> Extracted data entries:
----

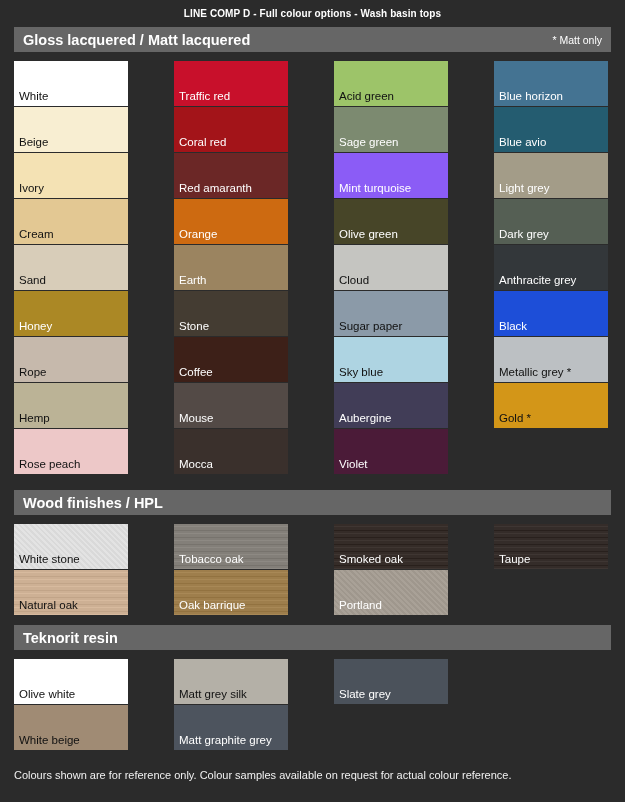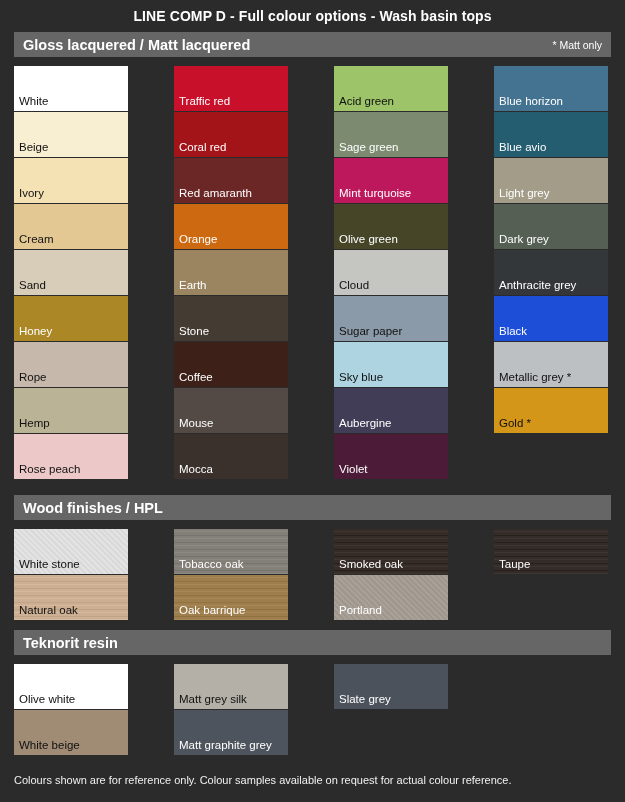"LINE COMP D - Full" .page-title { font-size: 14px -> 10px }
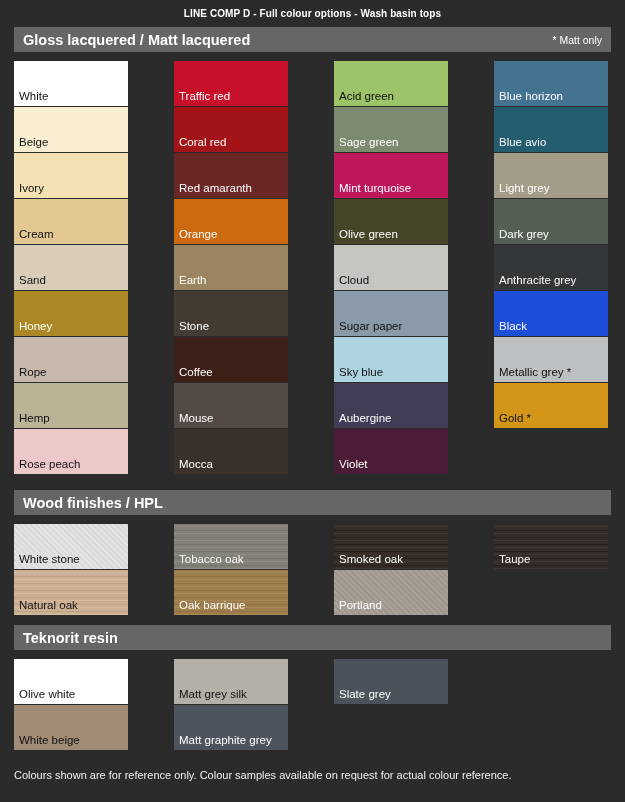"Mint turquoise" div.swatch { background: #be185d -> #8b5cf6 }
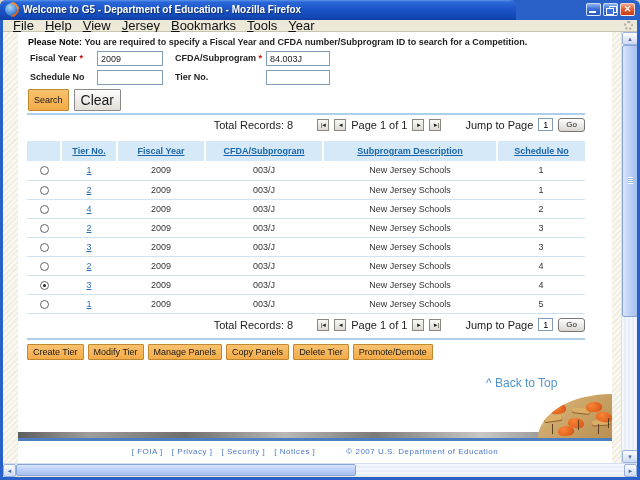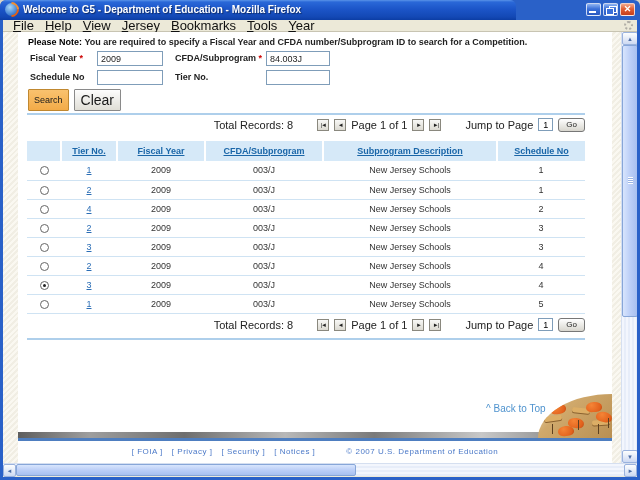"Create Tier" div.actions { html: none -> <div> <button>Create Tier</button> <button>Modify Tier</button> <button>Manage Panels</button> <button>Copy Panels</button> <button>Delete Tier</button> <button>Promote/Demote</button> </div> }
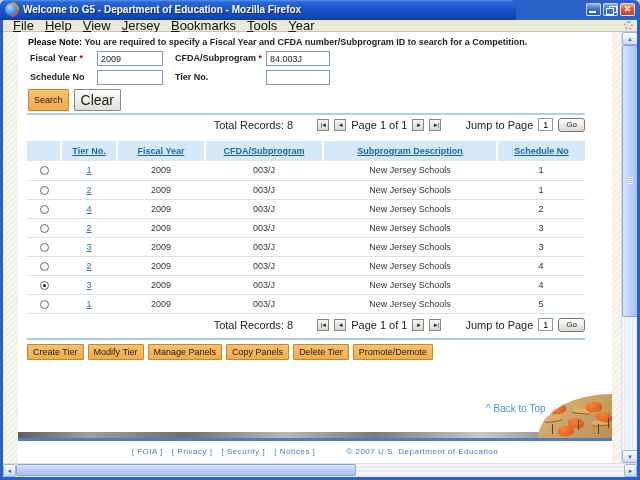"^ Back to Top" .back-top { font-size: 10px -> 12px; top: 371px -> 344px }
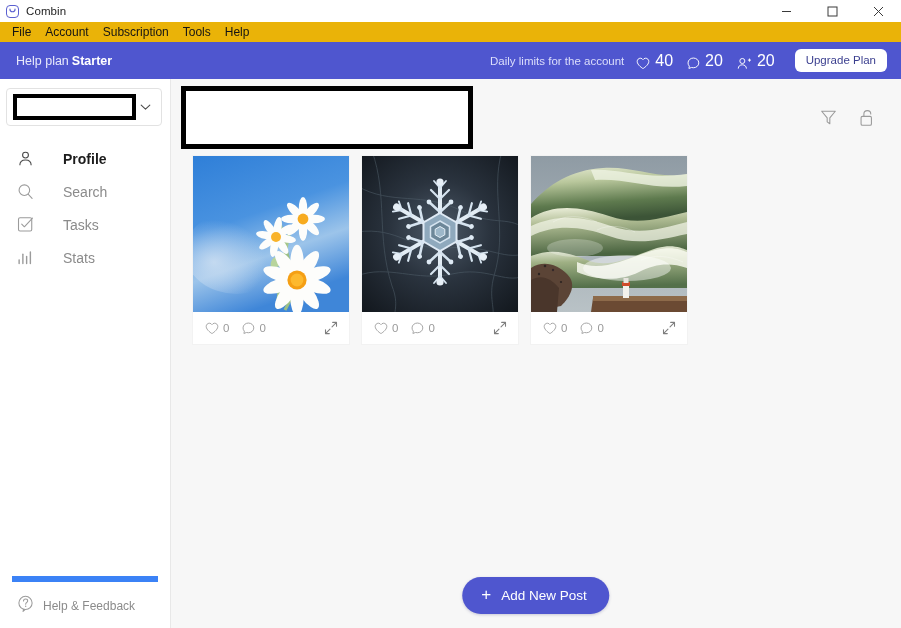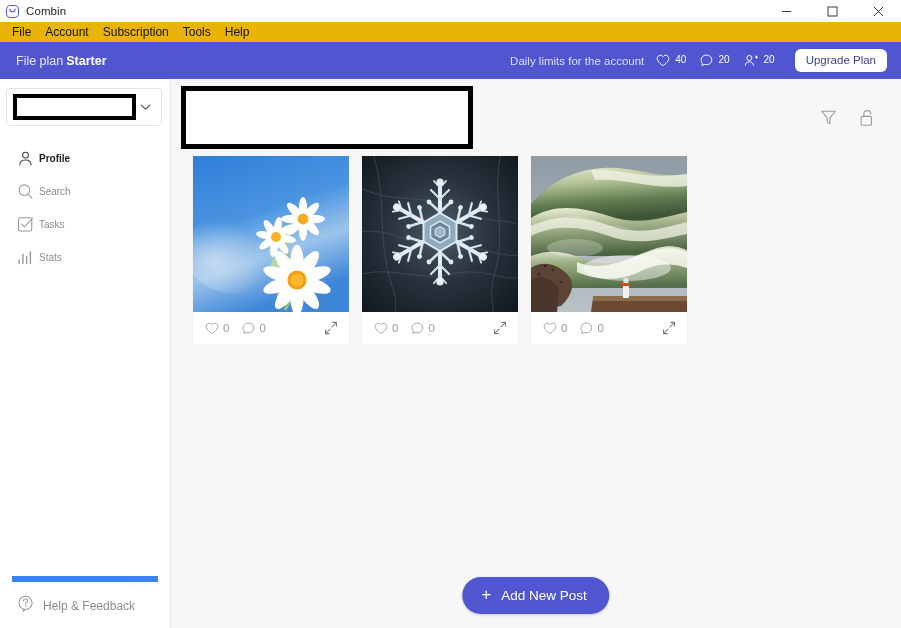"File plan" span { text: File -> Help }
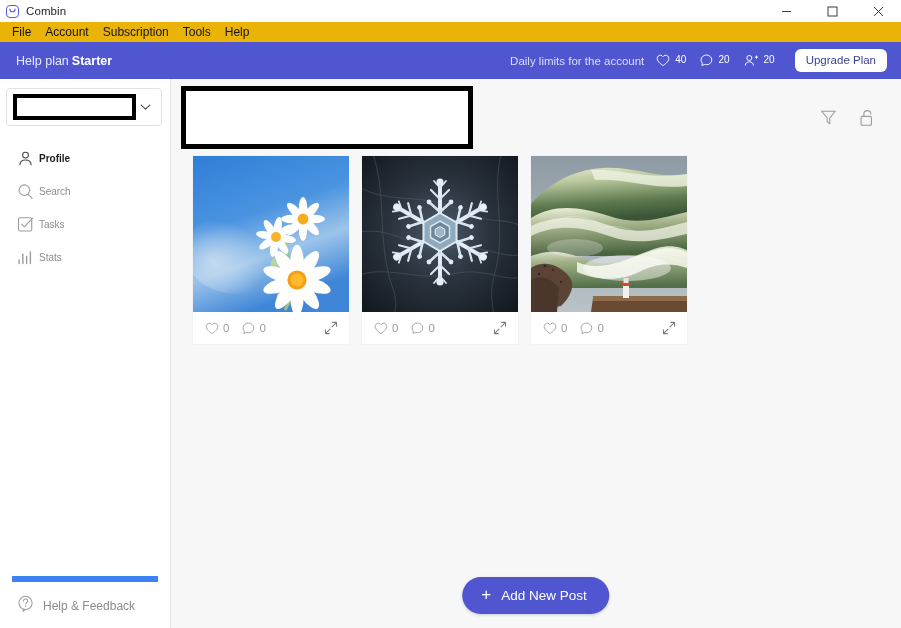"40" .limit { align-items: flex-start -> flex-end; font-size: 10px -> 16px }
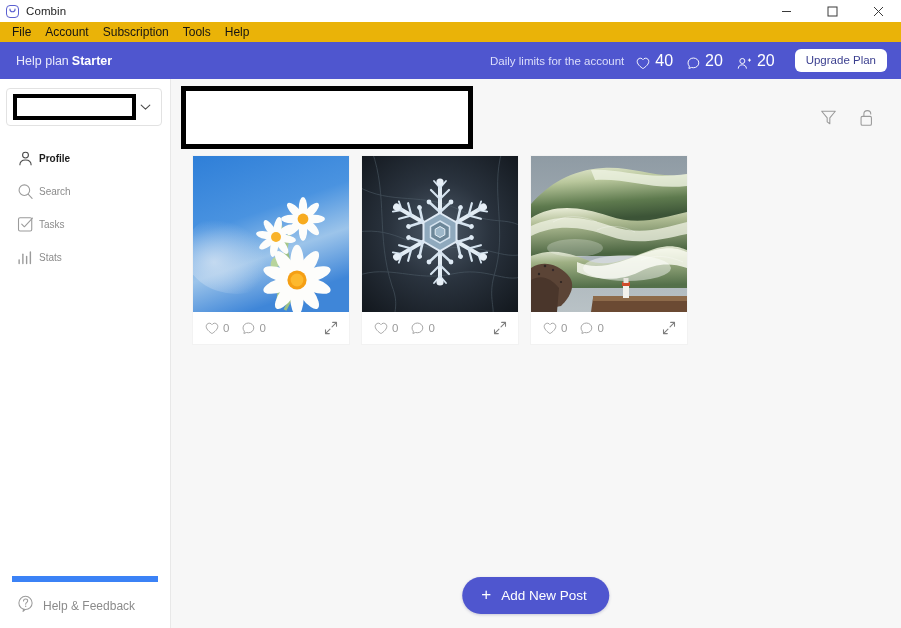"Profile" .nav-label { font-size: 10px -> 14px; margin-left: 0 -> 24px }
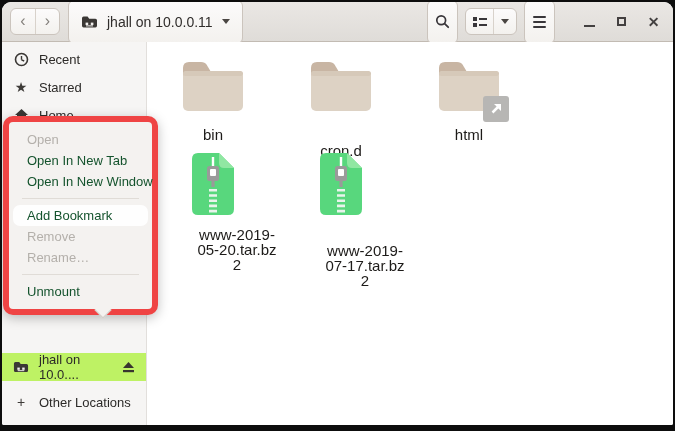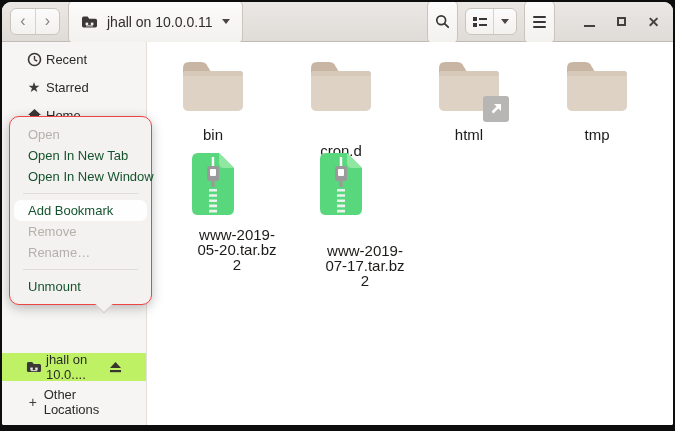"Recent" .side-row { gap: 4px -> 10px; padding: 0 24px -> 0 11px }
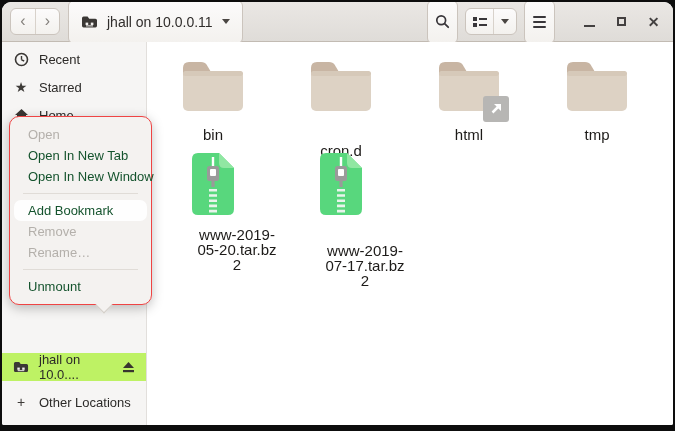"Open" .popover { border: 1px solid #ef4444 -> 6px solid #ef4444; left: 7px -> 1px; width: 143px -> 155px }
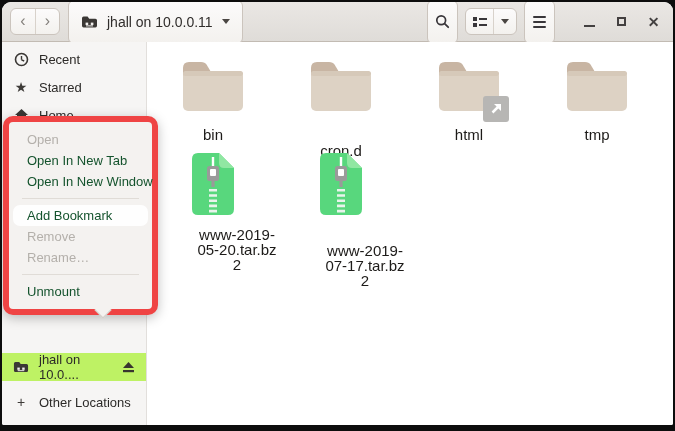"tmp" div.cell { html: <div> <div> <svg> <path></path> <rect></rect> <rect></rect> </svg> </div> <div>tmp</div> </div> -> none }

----

Your answer must be the records above, copied exactly, with no pictures.

> Result of this task:
"LINE COMP D - Full" .page-title { font-size: 14px -> 10px }
"Mint turquoise" div.swatch { background: #be185d -> #8b5cf6 }
"Create Tier" div.actions { html: none -> <div> <button>Create Tier</button> <button>Modify Tier</button> <button>Manage Panels</button> <button>Copy Panels</button> <button>Delete Tier</button> <button>Promote/Demote</button> </div> }
"^ Back to Top" .back-top { font-size: 10px -> 12px; top: 371px -> 344px }
"File plan" span { text: File -> Help }
"40" .limit { align-items: flex-start -> flex-end; font-size: 10px -> 16px }
"Profile" .nav-label { font-size: 10px -> 14px; margin-left: 0 -> 24px }
"Recent" .side-row { gap: 4px -> 10px; padding: 0 24px -> 0 11px }
"Open" .popover { border: 1px solid #ef4444 -> 6px solid #ef4444; left: 7px -> 1px; width: 143px -> 155px }
"tmp" div.cell { html: <div> <div> <svg> <path></path> <rect></rect> <rect></rect> </svg> </div> <div>tmp</div> </div> -> none }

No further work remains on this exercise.